The Sicilian parked the Fiat beside the flaking trunk of a plane tree. “I suggest,” he said to the younger man, “that you take a stroll. Two men waiting in a car are always suspicious. Believe me, I know.”
* * *
Dietrich didn’t order pasta. He didn’t seem to have the same stomach for food these days. He ordered a bottle of Peroni beer, put his feet on the chair opposite and tried to relax. But it was difficult. There was too much on his mind, not the least of which was his audience with the Pope.
Dietrich had determined not to be overawed. After all he had but one God — Hitler. And Hitler had responded to his worship to the extent of admonishing Heinrich Himmler Reichsführer of the SS: “Dietrich is master in his own house which, I would remind you, is mine.”
Dietrich had anticipated a measure of servility from the Pope. After all, The Holy See was in peril: the German 3rd Panzergrenadier Division lurked threateningly outside Rome and Hitler was reported to have stated: “I’ll go right into The Vatican. Do you think The Vatican embarrasses me?”
Certainly not. Nor would Pius XII embarrass Sepp Dietrich.
And yet when he entered the audience chamber and saw the Pope in his white and gold robe seated on a throne on a small platform, he had immediately felt intimidated. It was all stage management, he told himself. All the old tricks of assertion — the enforced wait outside the chamber, the dominant positioning of the throne, the lighting.
But it was more. Dietrich found himself not only in the presence of the Pontiff but of a consummate diplomat who, speaking fluent German — he had been Papal Nuncio in Germany for many years — committed himself with gentle authority to absolutely nothing.
But, Dietrich comforted himself as the cool beer coursed down his throat, I did make my point. Perhaps I didn’t extract a promise but my request was not denied.
He ordered another beer from the waiter who was probably a deserter or a conscientious objector. God, how he loathed Italians.
This time he gulped the beer. Attacked it in the way he satisfied all his appetites. But, when all the beer was gone, he finally acknowledged the root of his unease which he had been concealing from himself ever since he had left The Vatican: for the first time in his life he had admitted the possibility of ultimate defeat; for the first time in his life he had admitted the fallibility of the Führer. And to the leader of the Catholic Church!
Sepp Dietrich flung some money onto the table, swung his legs off the chair and strode across the road to the Mercedes.
To the driver he snapped: “Now take me to this other crow.”
* * *
The grey Fiat beat the Mercedes by thirty-eight seconds to the Vicolo della Pace where, at No. 20, visitors were admitted to S. Maria dell’ Anima.
The young man who had rejoined the Sicilian dashed into a doorway and spoke urgently to a partisan named Angelo Peruzzi, who was waiting with the German stick-grenade hidden in a worn leather brief-case.

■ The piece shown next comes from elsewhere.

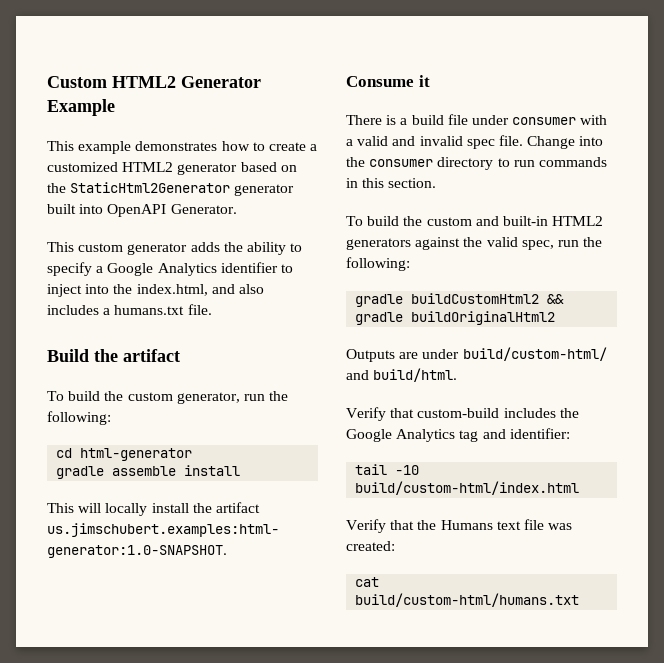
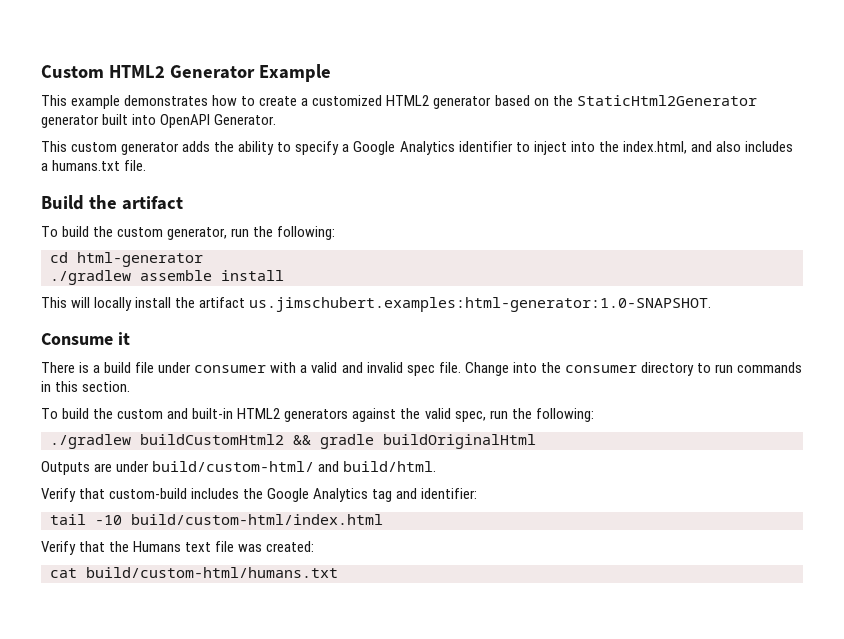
[56,466,105,479] gradle -> [50,270,131,285] ./gradlew
[355,294,404,307] gradle -> [50,434,131,449] ./gradlew
[411,311,556,325] buildOriginalHtml2 -> [383,434,536,449] buildOriginalHtml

Peruzzi nodded, gesturing impatiently to the young man to get out of the way, and slipped the leather tongue of the briefcase. He slid one hand into the briefcase and grasped the hollow wooden handle of the grenade. An observer might have assumed that he was fingering a Bible because he was dressed as that most inconspicuous of Roman inhabitants — a priest.
He walked swiftly up the cobbled side-street, arriving outside No. 20 just twenty seconds before the black Mercedes arrived.
And then the course of Italian history, of world history, might have been changed if it had not been for a beautiful Jewish girl named Maria Reubeni.
Maria Reubeni had awoken that morning in her apartment in the old Jewish quarter of Rome near the Bridge of the Four Heads at 5.30.